Extender Components and Surfactants Affect Boar Sperm Function and Membrane Behavior During Cryopreservation

Abstract

ABSTRACT: To determine how the individual components of extenders affected boar sperm function and membrane structure and to test a new surfactant's cryoprotective ability, boar sperm were cryopreserved in straws in BF5 extender plus or minus egg yolk plus or minus glycerol plus or minus a surfactant (Orvus ES Paste [OEP] or various concentrations of Pluronic F‐127). After thawing, sperm function and fluidity of the isolated head plasma membrane (HPM) were determined. Total motility and adenosine triphosphate content (a measure of viability) were superior postthaw in sperm extended in egg yolk plus glycerol (P < 0.05); neither surfactant improved function. Egg yolk plus any other ingredients improved normal acrosome morphology, whereas a combined measure of motility and normal acrosome morphology was better in the presence of 0.33% OEP or 0.1% Pluronic F‐127 (P < 0.05 vs. controls). Head plasma membrane was isolated from freshly collected spermatozoa and spermatozoa cryopreserved in the various extenders.
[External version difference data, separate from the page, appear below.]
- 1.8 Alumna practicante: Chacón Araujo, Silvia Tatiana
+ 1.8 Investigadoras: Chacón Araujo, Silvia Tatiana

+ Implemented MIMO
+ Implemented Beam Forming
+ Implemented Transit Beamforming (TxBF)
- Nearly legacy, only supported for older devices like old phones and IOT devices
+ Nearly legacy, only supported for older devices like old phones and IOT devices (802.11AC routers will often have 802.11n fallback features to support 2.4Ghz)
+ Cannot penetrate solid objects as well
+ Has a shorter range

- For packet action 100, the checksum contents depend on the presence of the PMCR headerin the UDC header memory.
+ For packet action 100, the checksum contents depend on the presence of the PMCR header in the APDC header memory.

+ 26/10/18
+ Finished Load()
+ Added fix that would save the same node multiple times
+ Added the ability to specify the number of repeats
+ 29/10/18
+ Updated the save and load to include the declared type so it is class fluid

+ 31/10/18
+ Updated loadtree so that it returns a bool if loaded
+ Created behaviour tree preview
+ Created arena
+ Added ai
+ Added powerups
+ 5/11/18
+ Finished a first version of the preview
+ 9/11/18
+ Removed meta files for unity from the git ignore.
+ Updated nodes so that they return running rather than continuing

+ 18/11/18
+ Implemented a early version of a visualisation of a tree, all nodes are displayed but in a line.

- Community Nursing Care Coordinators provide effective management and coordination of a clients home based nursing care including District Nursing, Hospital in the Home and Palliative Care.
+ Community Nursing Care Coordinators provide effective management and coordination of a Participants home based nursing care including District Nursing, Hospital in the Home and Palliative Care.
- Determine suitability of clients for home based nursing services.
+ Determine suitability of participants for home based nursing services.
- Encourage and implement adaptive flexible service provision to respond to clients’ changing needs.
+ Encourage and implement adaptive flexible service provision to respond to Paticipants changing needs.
Membrane fluidity was monitored with the probes cis‐parinaric acid (cPNA), transparinaric acid (tPNA), and 1,6‐diphenyl‐1,3,5‐hexatriene (DPH). The cPNA and the DPH monitor the fluidity of gel and liquid‐crystalline areas of the membrane, whereas the tPNA preferentially monitors the gel‐phase domains of the membrane. Additionally, DPH monitors the hydrophobic core of the bilayer. In the HPM from fresh sperm, the fluidity of each domain changed over time in a manner unique to that domain, and the behavior of the DPH domain varied among boars. The fluidity dynamics of each domain responded uniquely to cryopreservation. The cPNA domain was unaffected, the tPNA domain was altered by four of the eight extenders, and all extenders affected the fluidity of the DPH domain. Membrane structure was significantly correlated with cell function for sperm cryopreserved in extenders that preserved viability and motility. Sperm cryopreserved in egg yolk plus glycerol plus either OEP or 0.1% Pluronic F‐127 functioned best when the bulk domains were less fluid initially and the gel domain solidified more slowly. Therefore, the behavior of domains in the HPM of boar spermatozoa is affected by cryopreservation and is related to the postthaw function of boar sperm cryopreserved in different extenders.